Citizenship · Geography

Where is the Statue of Liberty?

  1. A California (Pacific coast)
  2. B New York (Harbor); also acceptable: Liberty Island, New Jersey (next to New York), or on the Hudson River
  3. C Washington, D.C.
  4. D Texas (Gulf coast)

Why this is the answer

The STATUE OF LIBERTY stands in NEW YORK HARBOR on LIBERTY ISLAND. USCIS accepts several answers: New York (Harbor); Liberty Island; New Jersey (because some maps show Liberty Island as part of NJ waters, though it's federally administered); near New York City; on the Hudson River.
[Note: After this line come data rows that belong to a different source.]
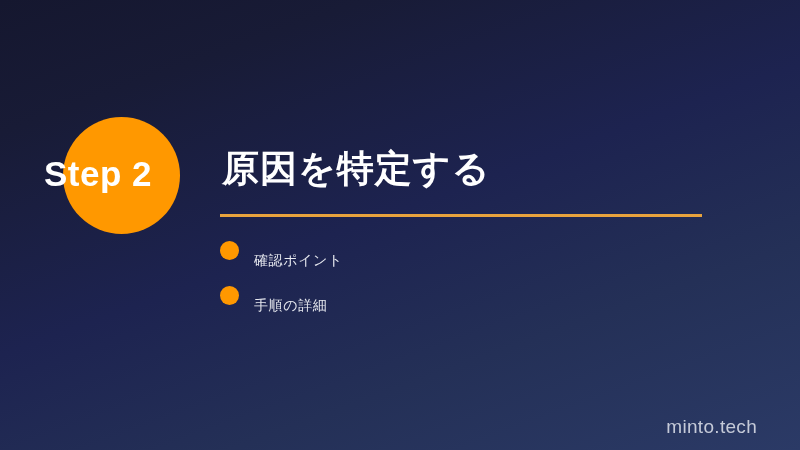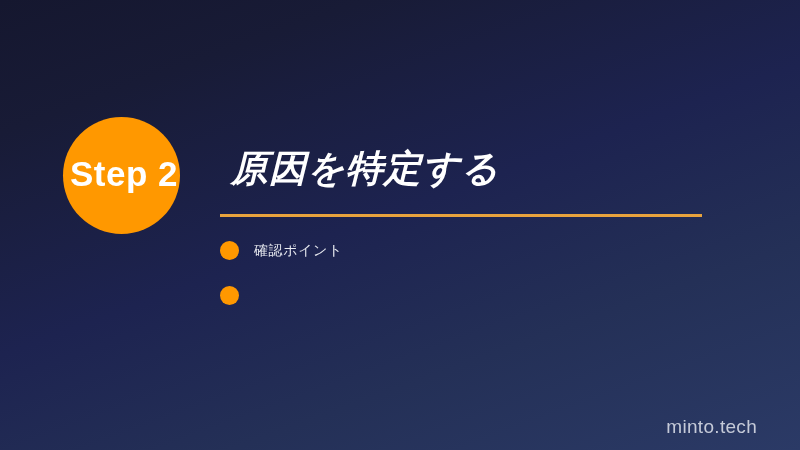--- a/index.html
+++ b/index.html
@@ -39,7 +39,6 @@
     width: 160px;
     height: 48px;
     line-height: 48px;
-    text-align: center;
     color: #ffffff;
     font-size: 35px;
     font-weight: bold;

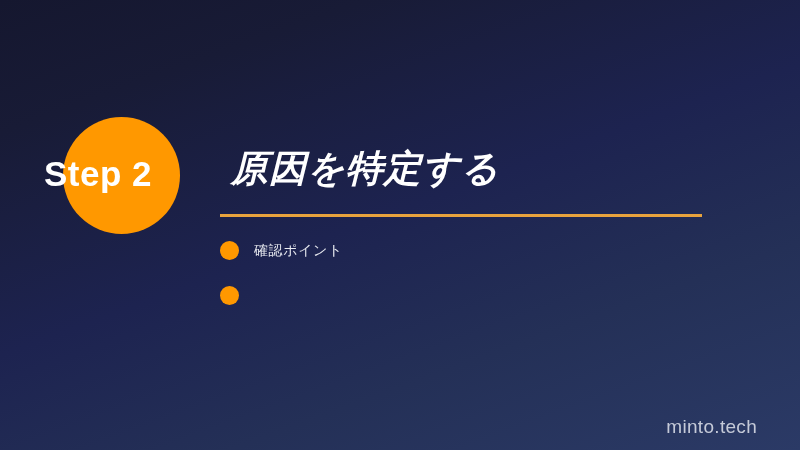--- a/index.html
+++ b/index.html
@@ -49,7 +49,7 @@
   
   .title {
     position: absolute;
-    left: 231px;
+    left: 222px;
     top: 146px;
     color: #ffffff;
     font-size: 37px;
@@ -57,7 +57,6 @@
     letter-spacing: 1px;
     line-height: 1.25;
     white-space: nowrap;
-    font-style: italic;
   }
 
   .title-rule {

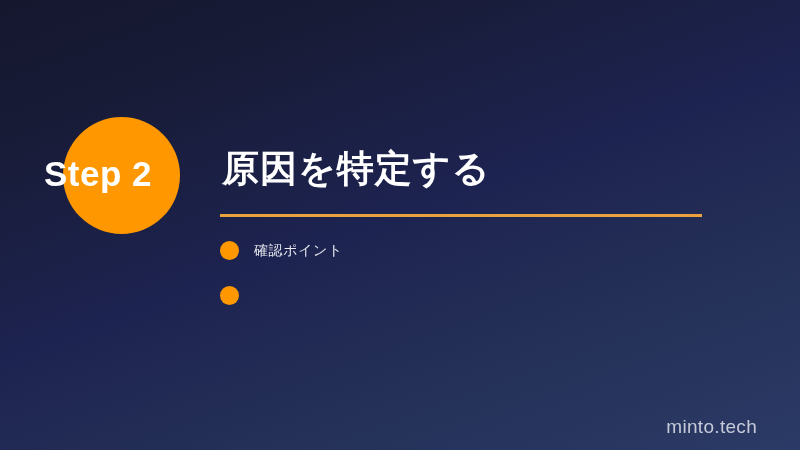--- a/index.html
+++ b/index.html
@@ -94,7 +94,7 @@
   .bullet-text {
     position: absolute;
     left: 34px;
-    top: 0px;
+    top: 10px;
     height: 24px;
     line-height: 24px;
     color: #e8eaf0;

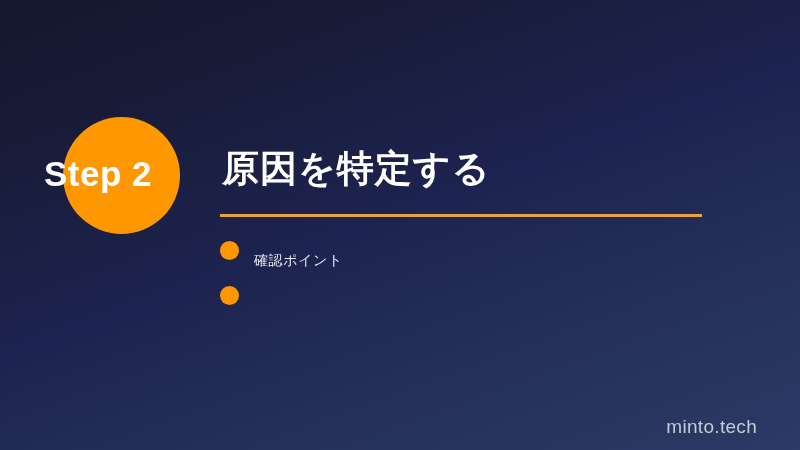--- a/index.html
+++ b/index.html
@@ -139,6 +139,7 @@
 
     <div class="bullet-row">
       <span class="bullet-dot"></span>
+      <span class="bullet-text">手順の詳細</span>
     </div>
 
 

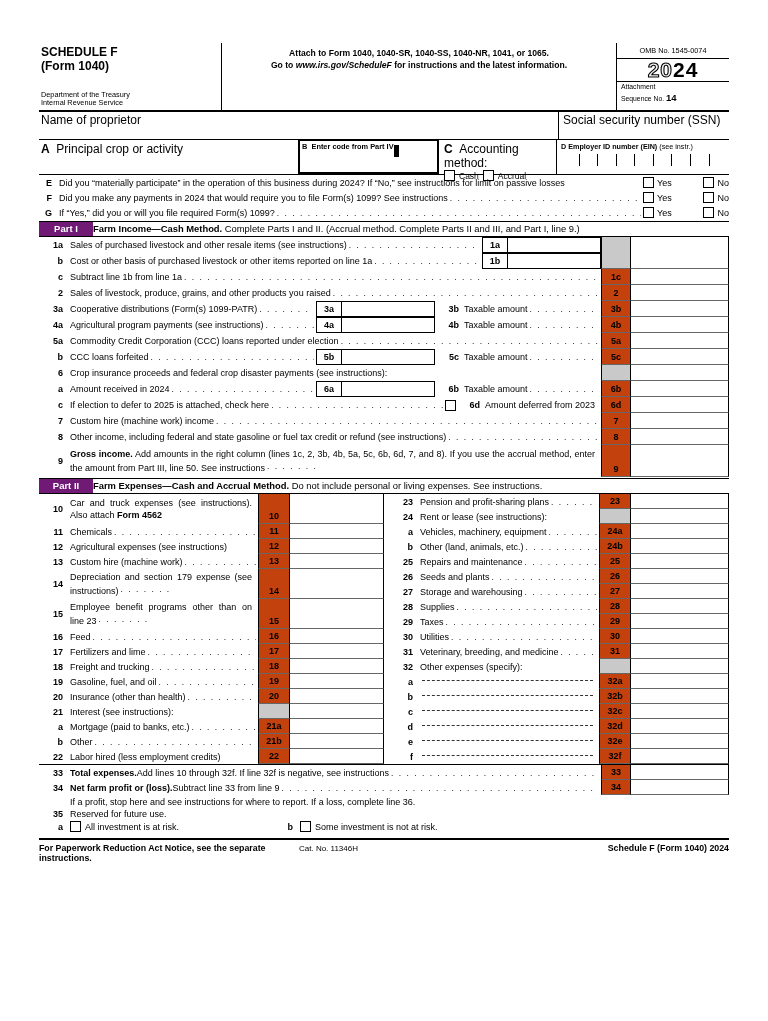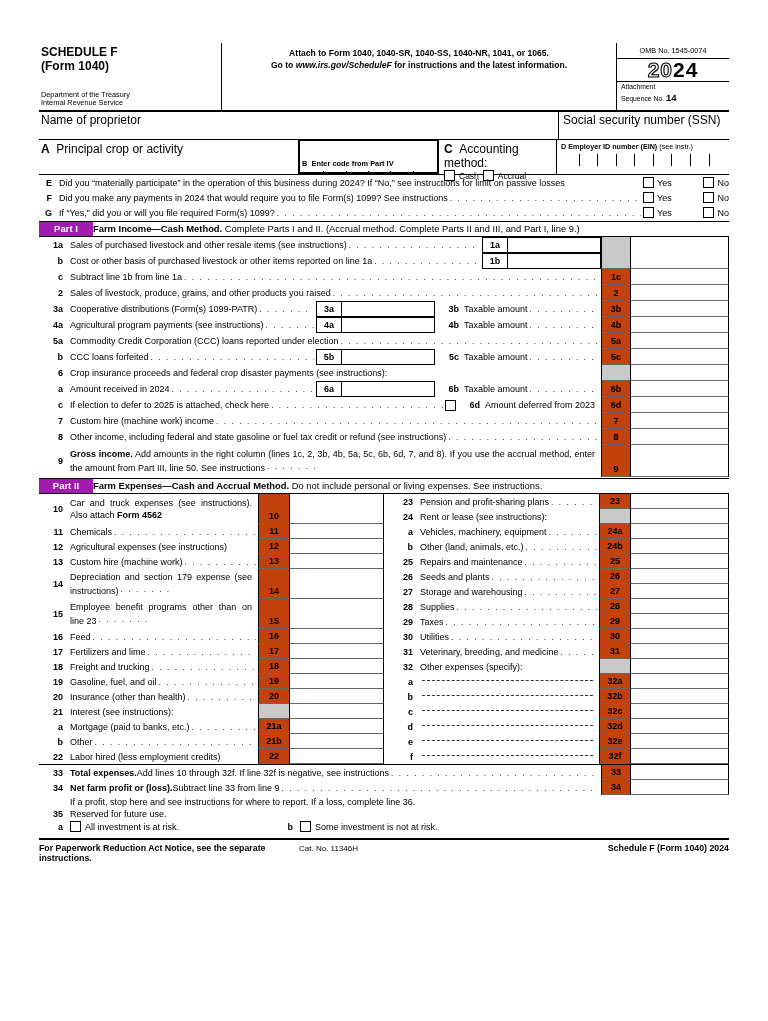--- a/index.html
+++ b/index.html
@@ -29,7 +29,7 @@
   
   .abcd{display:flex;height:34px;border-bottom:1px solid #000;}
   .abox{flex:1;padding:2px 0 0 2px;}
-  .bbox{width:133px;border:2px solid #000;margin:-1px 0 0 1px;padding:18px 2px 0 2px;display:flex;flex-direction:column;}
+  .bbox{width:133px;border:2px solid #000;margin:-1px 0 0 1px;padding:1px 2px 0 2px;display:flex;flex-direction:row;}
   .bcap{font-size:7.4px;font-weight:bold;white-space:nowrap;}
   .cbox{width:112px;padding:2px 0 0 5px;}
   .cline{display:flex;align-items:center;gap:4px;font-size:8.5px;}

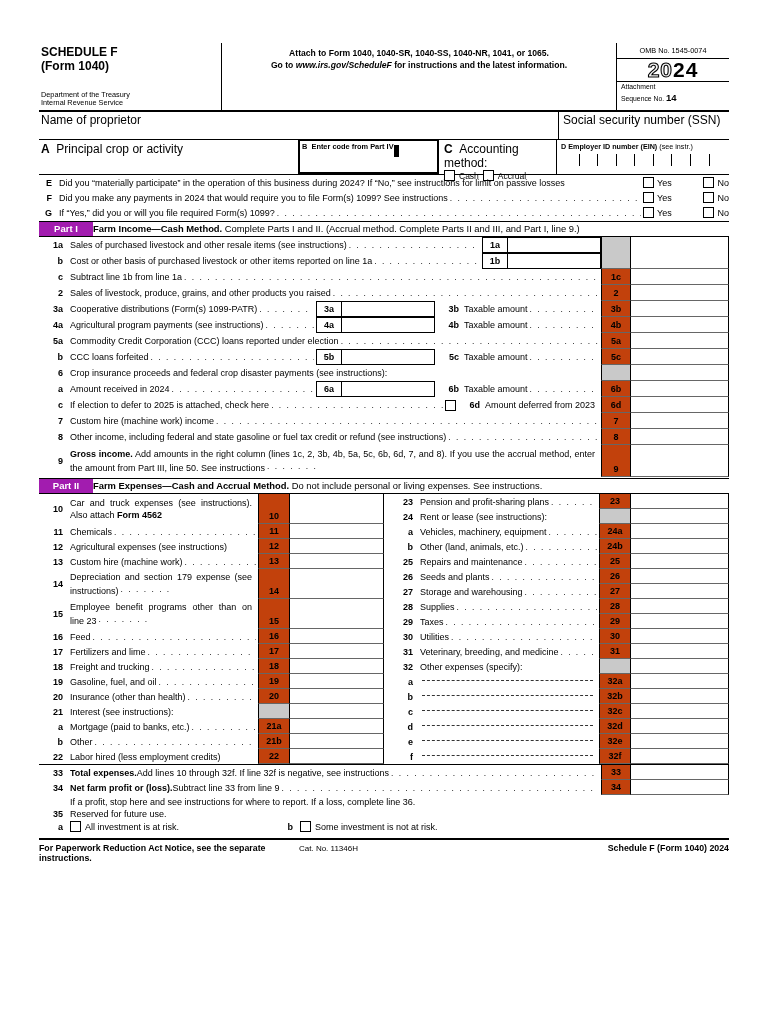--- a/index.html
+++ b/index.html
@@ -49,7 +49,7 @@
   .ynpair{display:flex;align-items:center;gap:3px;}
   
   .pbar{display:flex;align-items:stretch;border-top:1.5px solid #000;border-bottom:1.5px solid #000;height:14px;margin-top:1px;}
-  .plab{width:54px;background:#a21caf;color:#fff;font-weight:bold;font-size:9.5px;text-align:center;padding-top:1px;}
+  .plab{width:54px;background:#701a75;color:#fff;font-weight:bold;font-size:9.5px;text-align:center;padding-top:1px;}
   .ptext{flex:1;padding-left:0;font-size:9.4px;padding-top:1px;}
   
   .frow{display:flex;align-items:center;}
The statue was a gift from FRANCE to the United States in 1886, commemorating the alliance between the two nations during the American Revolution. Designed by Frédéric Auguste Bartholdi with the iron framework by Gustave Eiffel (later designer of the Eiffel Tower), it stands 305 feet tall (including pedestal). The statue depicts a robed woman (representing Libertas, the Roman goddess of freedom) holding a torch and a tablet inscribed with the date of the Declaration of Independence (July 4, 1776). A famous poem by Emma Lazarus, 'The New Colossus,' is inscribed on a plaque at the pedestal: 'Give me your tired, your poor, your huddled masses yearning to breathe free.' For millions of immigrants arriving in America by ship in the late 19th and early 20th centuries, the Statue of Liberty was the first sight of their new country.